![]() |
Gpuowl / Linux question
For the second time in a week I woke up to find all the gpuowls on a Linux box hung. Dmesg reports this:
[CODE][183465.976255] Restoring PASID 32768 queues [183465.976348] Restoring PASID 32768 queues [265226.254716] [drm:amdgpu_job_timedout [amdgpu]] *ERROR* ring page0 timeout, signaled seq=49658, emitted seq=49660 [265226.254769] [drm:amdgpu_job_timedout [amdgpu]] *ERROR* Process information: process pid 0 thread pid 0 [265226.254775] amdgpu 0000:04:00.0: GPU reset begin! [265226.254782] Evicting PASID 32769 queues [/CODE] Do any experts have a good suggestion on how to either prevent this from happening AND/OR have gpuowl recover properly AND/OR a way to detect the hung condition, terminate the gpuowls, and restart the gpuowls? I'll be leaving for an extended trip and hope to have a remedy in place before I go. |
[QUOTE=Prime95;533960]For the second time in a week I woke up to find all the gpuowls on a Linux box hung. Dmesg reports this:
[CODE][183465.976255] Restoring PASID 32768 queues [183465.976348] Restoring PASID 32768 queues [265226.254716] [drm:amdgpu_job_timedout [amdgpu]] *ERROR* ring page0 timeout, signaled seq=49658, emitted seq=49660 [265226.254769] [drm:amdgpu_job_timedout [amdgpu]] *ERROR* Process information: process pid 0 thread pid 0 [265226.254775] amdgpu 0000:04:00.0: GPU reset begin! [265226.254782] Evicting PASID 32769 queues [/CODE] Do any experts have a good suggestion on how to either prevent this from happening AND/OR have gpuowl recover properly AND/OR a way to detect the hung condition, terminate the gpuowls, and restart the gpuowls? I'll be leaving for an extended trip and hope to have a remedy in place before I go.[/QUOTE] Passing [URL="https://www.phoronix.com/scan.php?page=news_item&px=Navi-Vega-Better-PF-Handling"]amdgpu.noretry=0[/URL] to he kernel might help. Adding it to the approriate grub line GRUB_CMDLINE_LINUX_DEFAULT (space delimited) and running update-grub will make it permanent for the next boot. See [URL="https://bugzilla.kernel.org/show_bug.cgi?id=206017"]this[/URL] for more details I seem to have an old kernel: [CODE]uname -a Linux honeypot9 4.19.0-6-amd64 #1 SMP Debian 4.19.67-2+deb10u2 (2019-11-11) x86_64 GNU/Linux [/CODE] :whistle: |
[QUOTE=Prime95;533960]a way to detect the hung condition[/QUOTE]

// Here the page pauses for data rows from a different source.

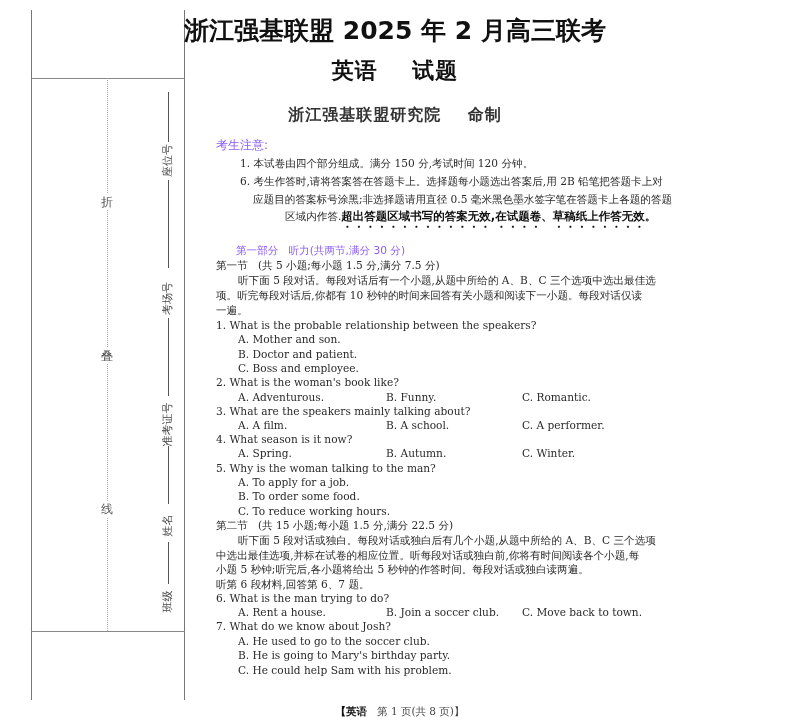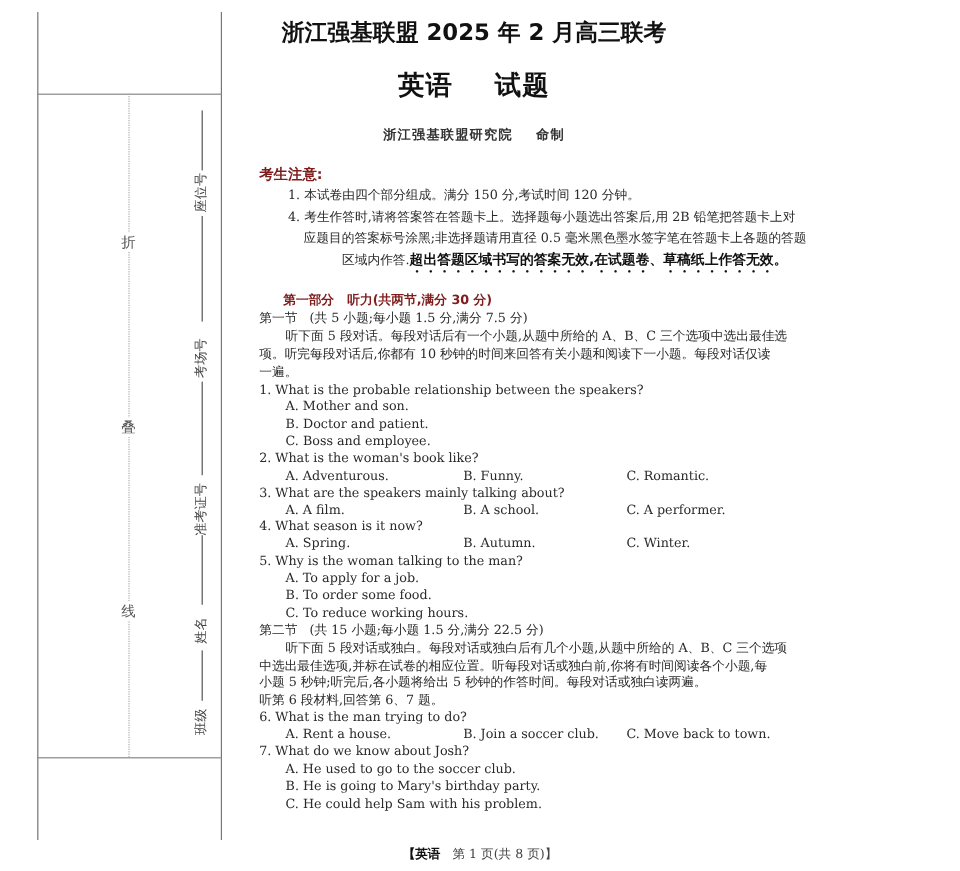--- a/index.html
+++ b/index.html
@@ -15,26 +15,26 @@
       position: absolute; left: 97px; width: 20px; text-align: center; background: #fff;
       font-size: 12px; color: #555; line-height: 16px;
     }
     .field {
       position: absolute; transform: rotate(-90deg); transform-origin: center center;
       font-size: 11px; color: #444; white-space: nowrap; display: flex; align-items: center;
     }
     .field-line { position: absolute; width: 0; border-left: 1px solid #555; left: 168px; }
 
     .title { position: absolute; left: 0; width: 800px; text-align: center; font-weight: bold; color: #111; }
-    .t1 { top: 14px; font-size: 19px; left: 95px; width: 600px; }
+    .t1 { top: 14px; font-size: 25px; left: 95px; width: 600px; }
     .t2 { top: 56px; font-size: 22px; left: 95px; width: 600px; letter-spacing: 1px; }
-    .t3 { top: 105px; font-size: 11px; left: 95px; width: 600px; color: #333; letter-spacing: 1px; }
+    .t3 { top: 105px; font-size: 16px; left: 95px; width: 600px; color: #333; letter-spacing: 1px; }
 
     .line { position: absolute; font-size: 10.6px; line-height: 14px; white-space: nowrap; color: #2a2a2a; }
-    .bold { font-weight: bold; color: #7f1d1d; }
+    .bold { font-weight: normal; color: #8b5cf6; }
     .cn { font-family: "DejaVu Sans", "Liberation Sans", sans-serif; }
     .emph {
       font-weight: bold; color: #111; font-size: 11.5px;
       text-emphasis: dot; text-emphasis-position: under right; -webkit-text-emphasis: dot; -webkit-text-emphasis-position: under;
     }
     .opt-b { left: 386px; }
     .opt-c { left: 522px; }
     .footer { position: absolute; top: 705px; left: 0; width: 800px; text-align: center; font-size: 10.5px; color: #444; }
     .footer b { color: #111; }
   </style>
@@ -64,21 +64,21 @@
   <div class="field" style="left:145px; top:518px; width:44px; justify-content:center;">姓名</div>
   <div class="field" style="left:145px; top:594px; width:44px; justify-content:center;">班级</div>
 </div>
 
 <div class="title t1 cn">浙江强基联盟 2025 年 2 月高三联考</div>
 <div class="title t2 cn" style="white-space:pre;">英语    试题</div>
 <div class="title t3 cn" style="white-space:pre;">浙江强基联盟研究院    命制</div>
 
 <div class="line bold cn" style="left:216px; top:138px; font-size:12px;">考生注意:</div>
 <div class="line" style="left:240px; top:156px;">1. 本试卷由四个部分组成。满分 150 分,考试时间 120 分钟。</div>
-<div class="line" style="left:240px; top:174px;">4. 考生作答时,请将答案答在答题卡上。选择题每小题选出答案后,用 2B 铅笔把答题卡上对</div>
+<div class="line" style="left:240px; top:174px;">6. 考生作答时,请将答案答在答题卡上。选择题每小题选出答案后,用 2B 铅笔把答题卡上对</div>
 <div class="line" style="left:253px; top:192px;">应题目的答案标号涂黑;非选择题请用直径 0.5 毫米黑色墨水签字笔在答题卡上各题的答题</div>
 <div class="line" style="left:253px; top:209px;margin-left:32px;">
   <span>区域内作答.</span><span class="emph cn">超出答题区域书写的答案无效,在试题卷、草稿纸上作答无效。</span>
 </div>
 
 <div class="line bold cn" style="left:216px; top:243px; white-space:pre;margin-left:20px;">第一部分   听力(共两节,满分 30 分)</div>
 <div class="line" style="left:216px; top:258px; white-space:pre;">第一节   (共 5 小题;每小题 1.5 分,满分 7.5 分)</div>
 <div class="line" style="left:238px; top:273px;">听下面 5 段对话。每段对话后有一个小题,从题中所给的 A、B、C 三个选项中选出最佳选</div>
 <div class="line" style="left:216px; top:288px;">项。听完每段对话后,你都有 10 秒钟的时间来回答有关小题和阅读下一小题。每段对话仅读</div>
 <div class="line" style="left:216px; top:303px;">一遍。</div>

Checking the age of the checkpoint / result file is probably the easiest way to detect no-progress condition. A simple script that runs every x minutes, checks the date of latest update in the folder, and if it is too old, killall the process and restart it. |
[QUOTE=Prime95;533960]For the second time in a week I woke up to find all the gpuowls on a Linux box hung. Dmesg reports this:
[CODE][183465.976255] Restoring PASID 32768 queues [183465.976348] Restoring PASID 32768 queues [265226.254716] [drm:amdgpu_job_timedout [amdgpu]] *ERROR* ring page0 timeout, signaled seq=49658, emitted seq=49660 [265226.254769] [drm:amdgpu_job_timedout [amdgpu]] *ERROR* Process information: process pid 0 thread pid 0 [265226.254775] amdgpu 0000:04:00.0: GPU reset begin! [265226.254782] Evicting PASID 32769 queues [/CODE] Do any experts have a good suggestion on how to either prevent this from happening AND/OR have gpuowl recover properly AND/OR a way to detect the hung condition, terminate the gpuowls, and restart the gpuowls? I'll be leaving for an extended trip and hope to have a remedy in place before I go.[/QUOTE] Is the OS responding when this happens? is it possible to kill the gpuowl processes? (e.g. with ctrl-C, kill, kill -9). If you [re]start a gpuowl in that state, does it work? |
1 Attachment(s)
[QUOTE=Prime95;533960]I'll be leaving for an extended trip and hope to have a remedy in place before I go.[/QUOTE]
Time to prepare for double checking a new prime :grin: (we need a "hope" smiley or "cross your fingers" smiley) |
[QUOTE=preda;533973]Is the OS responding when this happens? is it possible to kill the gpuowl processes? (e.g. with ctrl-C, kill, kill -9). If you [re]start a gpuowl in that state, does it work?[/QUOTE]
The OS does respond. gpuowl does not react to ^C. Killing the gpuowls and restarting does work. |
[QUOTE=axn;533971]Checking the age of the checkpoint / result file is probably the easiest way to detect no-progress condition. A simple script that runs every x minutes, checks the date of latest update in the folder, and if it is too old, killall the process and restart it.[/QUOTE]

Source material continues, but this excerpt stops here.